Как-то я батюшку потом спросил, каким образом он узнал, что моя душа нуждается в его наставлениях? Оказалось, что в госпитале работала медсестричка, которой уж очень было меня жалко, прониклась она моей болью. Это она позвала батюшку Александра ко мне. И вот опять выпячивается мой грех! Я ведь тогда так был занят своими проблемами, что никого и ничего не замечал вокруг. Потом со стыдом вспоминал своё поведение: как кричал на безответную медсестричку, как раскидывал вещи, а она безропотно всё собирала, как швырял в неё стойкой с капельницей… Я, правда, потом уже перед ней извинился, хоть здесь снял груз с души. Оказывается, она была прихожанкой этого храма. При советской власти втихаря заглядывала в церковь, когда никого не было, ну, там свечечку поставить, помолиться в уголке. А потом, уже в девяностых, она стала каждое воскресенье приходить на службу. Вот тогда я и попросил у неё прощения, и поблагодарил за вовремя протянутую руку помощи. Не знаю, что бы со мной было, если бы не эта медсестричка. Да-а-а…

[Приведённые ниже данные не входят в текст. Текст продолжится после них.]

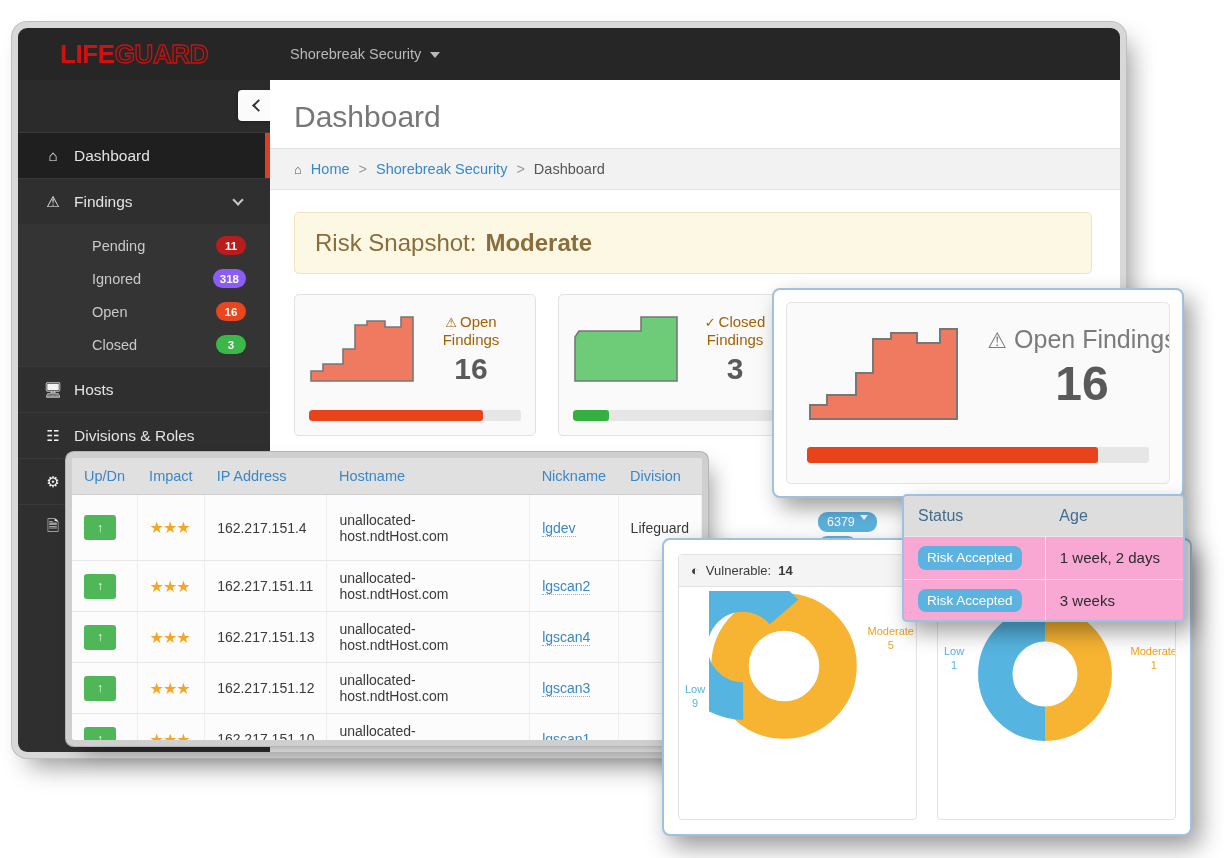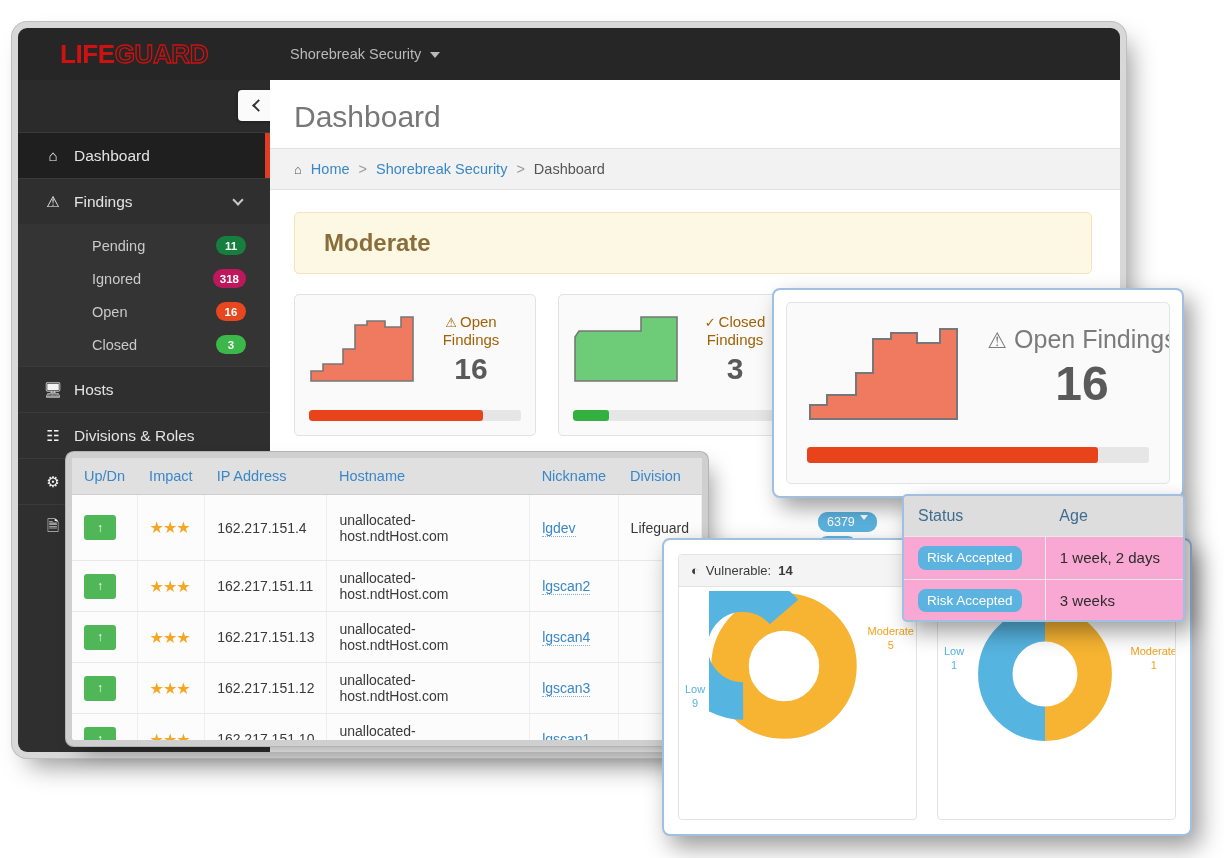"11" span.badge-pill { background: #15803d -> #b91c1c }
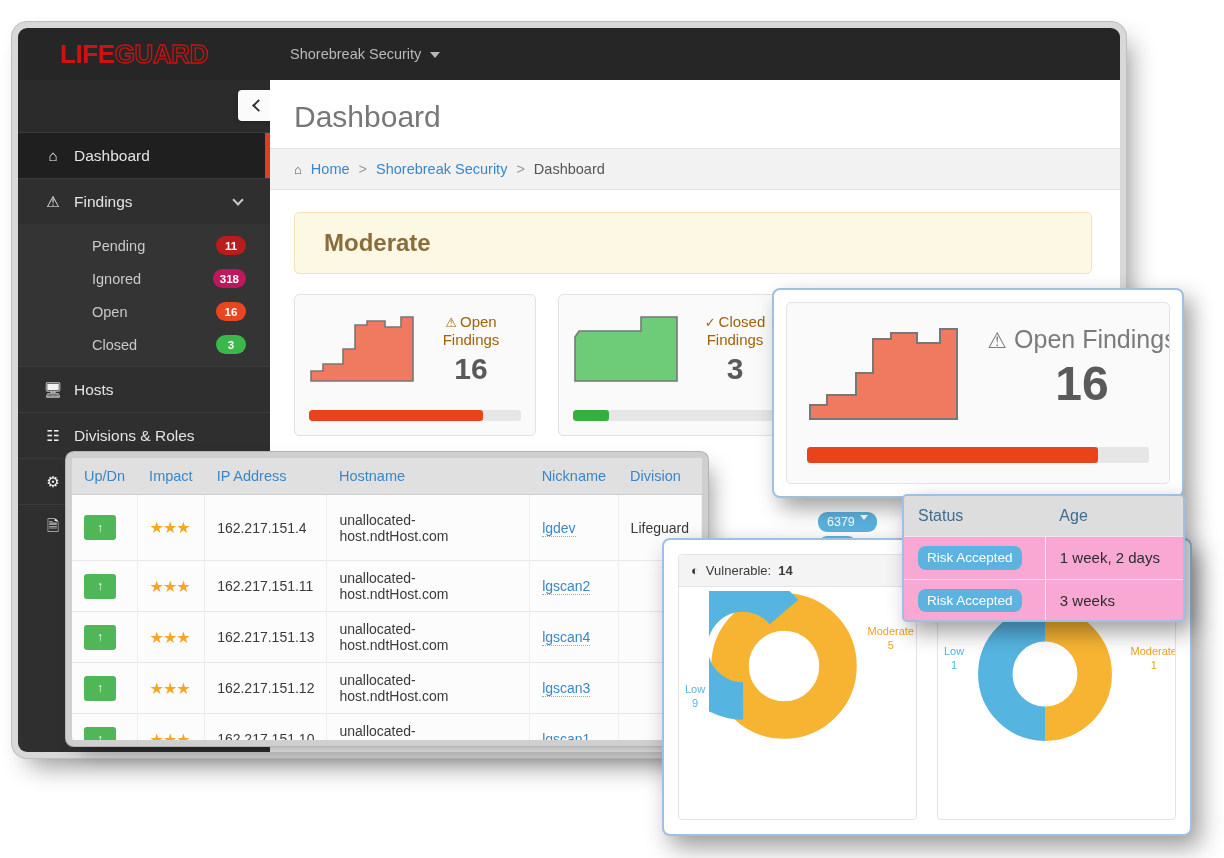"Risk Snapshot:" span { html: none -> <span>Risk Snapshot:</span> }
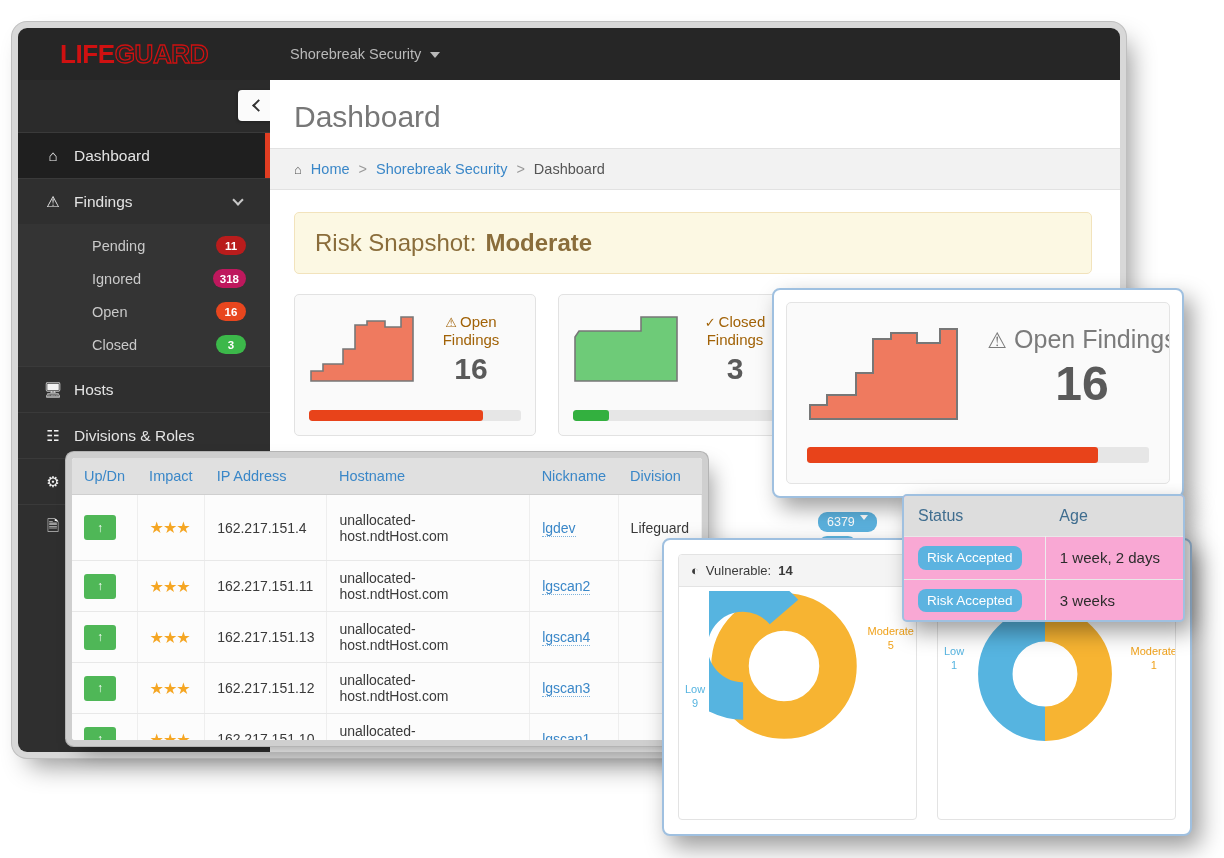"318" span.badge-pill { background: #be185d -> #8b5cf6 }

Оклемался я немного при церкви, душой выздоровел, решил властям о себе напомнить, мол, родимые, я свой долг Родине выплатил сполна, пора ей меня на своё попечение взять. Да не тут-то было! Родина в лице скользкого чиновника встретила меня ушатом с помоями: война в Афгане, говорят, была ошибкой. Значит, ноги я потерял тоже по ошибке? А кто за эту ошибку-то заплатит? Сжалилась надо мной Родина, еле-еле оторвала от своего бюджета мизерную пенсию по инвалидности да от щедрот своих отслюнявила возможность раз в пять лет в санаторий съездить. Честно говоря, я ни разу этой возможностью так и не воспользовался. Неподъёмны эти поездки для меня, а просить кого-то помогать, не в моём характере.

Иногда я мечтал, что когда-нибудь в моей жизни что-то изменится к лучшему, что встречу любовь, создам семью… Тут же перед глазами возникал образ падающей с моста девушки с дитём внутри, и становилось стыдно даже за мысль о счастье. Сам ведь всё в своей жизни просрал (прости, Господи!) испортил! Но, видимо, даже для греха существуют сроки давности. На днях встретил у ворот ту медсестричку, которая более тридцати лет назад поменяла всю мою жизнь, открыла для меня дверь в храм. Она и сейчас открыла передо мной ворота, пропустила вперед. Разговорились. Конечно, годы прошли, она не помолодела, да и моя удаль молодецкая поистрепалась. Оказывается, она всю жизнь прожила одна. Сказала, и при этом с такой надеждой посмотрела на меня… Я ведь научился читать людей, а тут боюсь ошибиться. А что, если… Да нет, не может такого быть. А что, если Господь смилостивился и к надежде и вере, живущих у меня в душе, в самом конце жизни дарит мне ещё и любовь? Дарит её, открывшую мне дверь?